WHAT THE EXERCISE ASKS →
Answer with a single number, the count of lines in the material below that contain the word "Model".

RAW DATA →
■ ■ ■

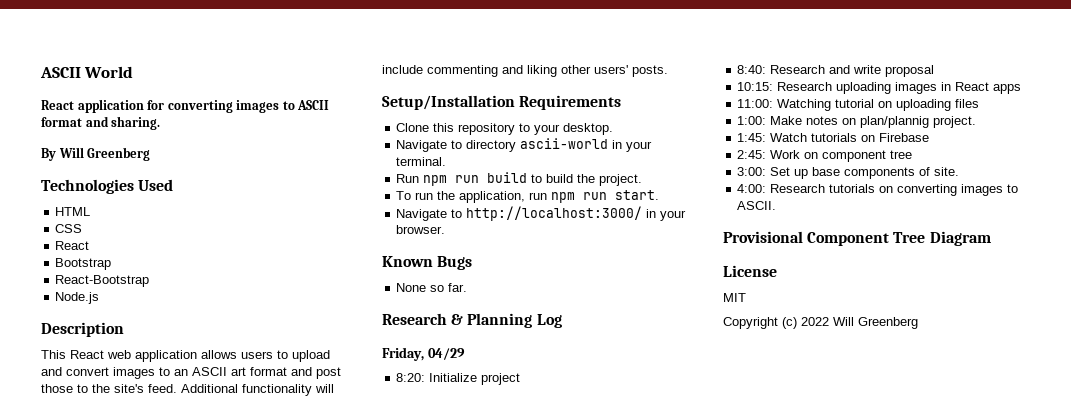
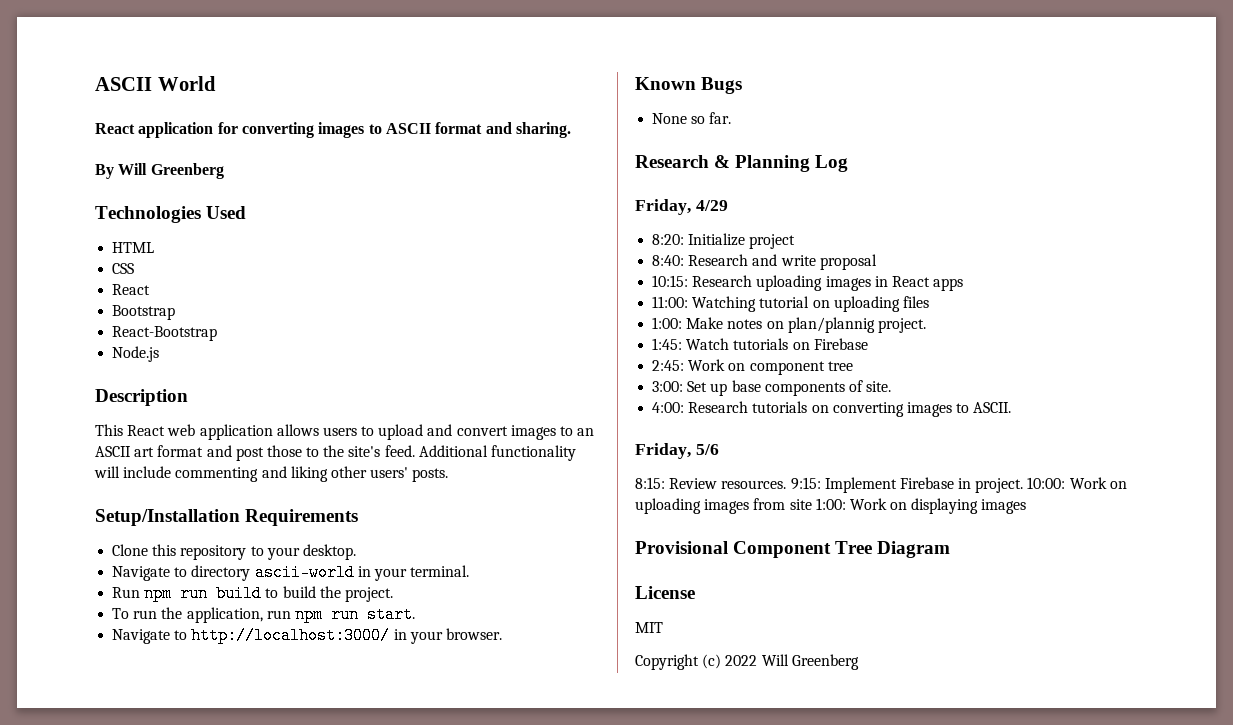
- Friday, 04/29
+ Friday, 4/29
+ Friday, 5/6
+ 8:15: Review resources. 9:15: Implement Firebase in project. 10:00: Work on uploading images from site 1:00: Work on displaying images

■ ■ ■

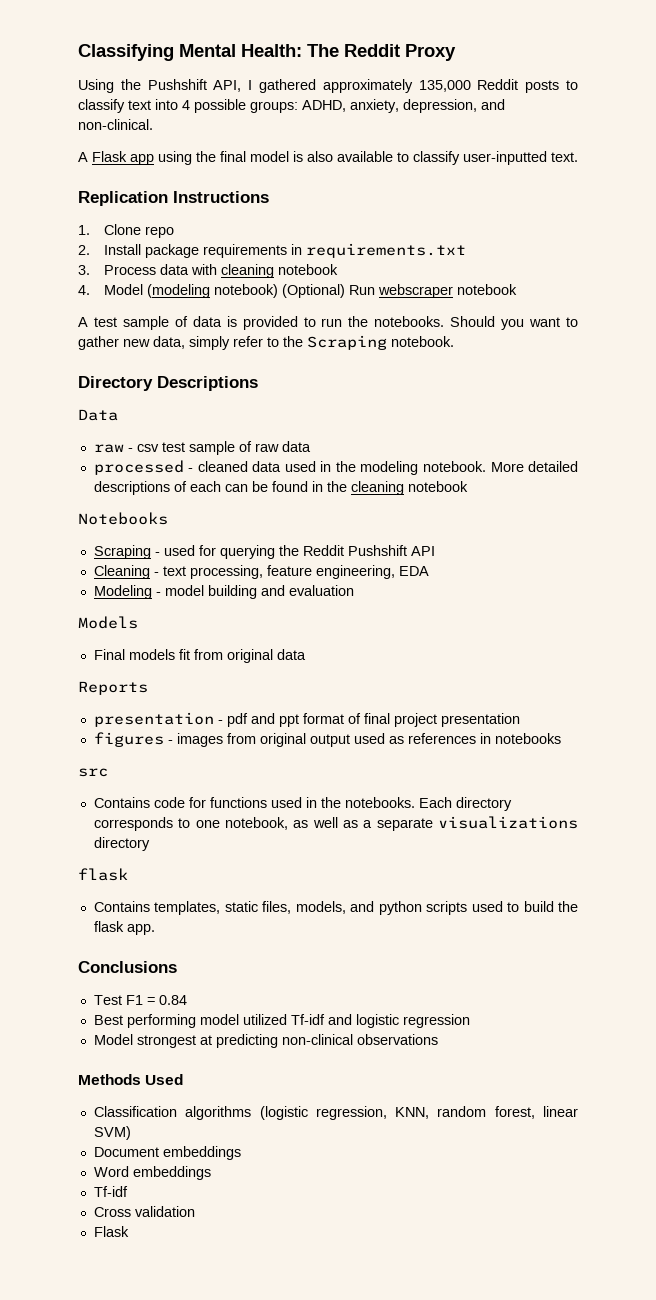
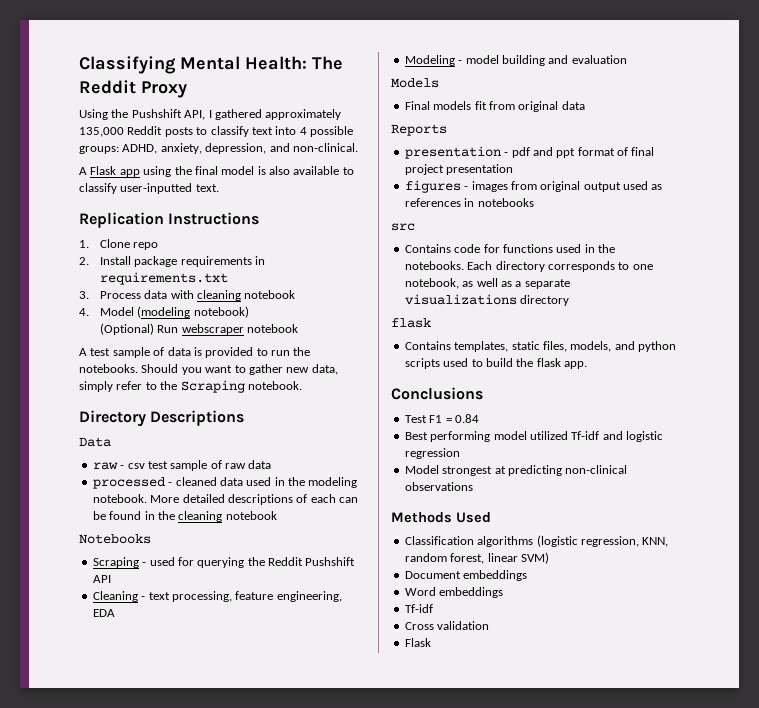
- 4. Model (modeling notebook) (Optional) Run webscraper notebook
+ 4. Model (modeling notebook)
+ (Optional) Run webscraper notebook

■ ■ ■

SOLUTION FOR THIS PROBLEM →
2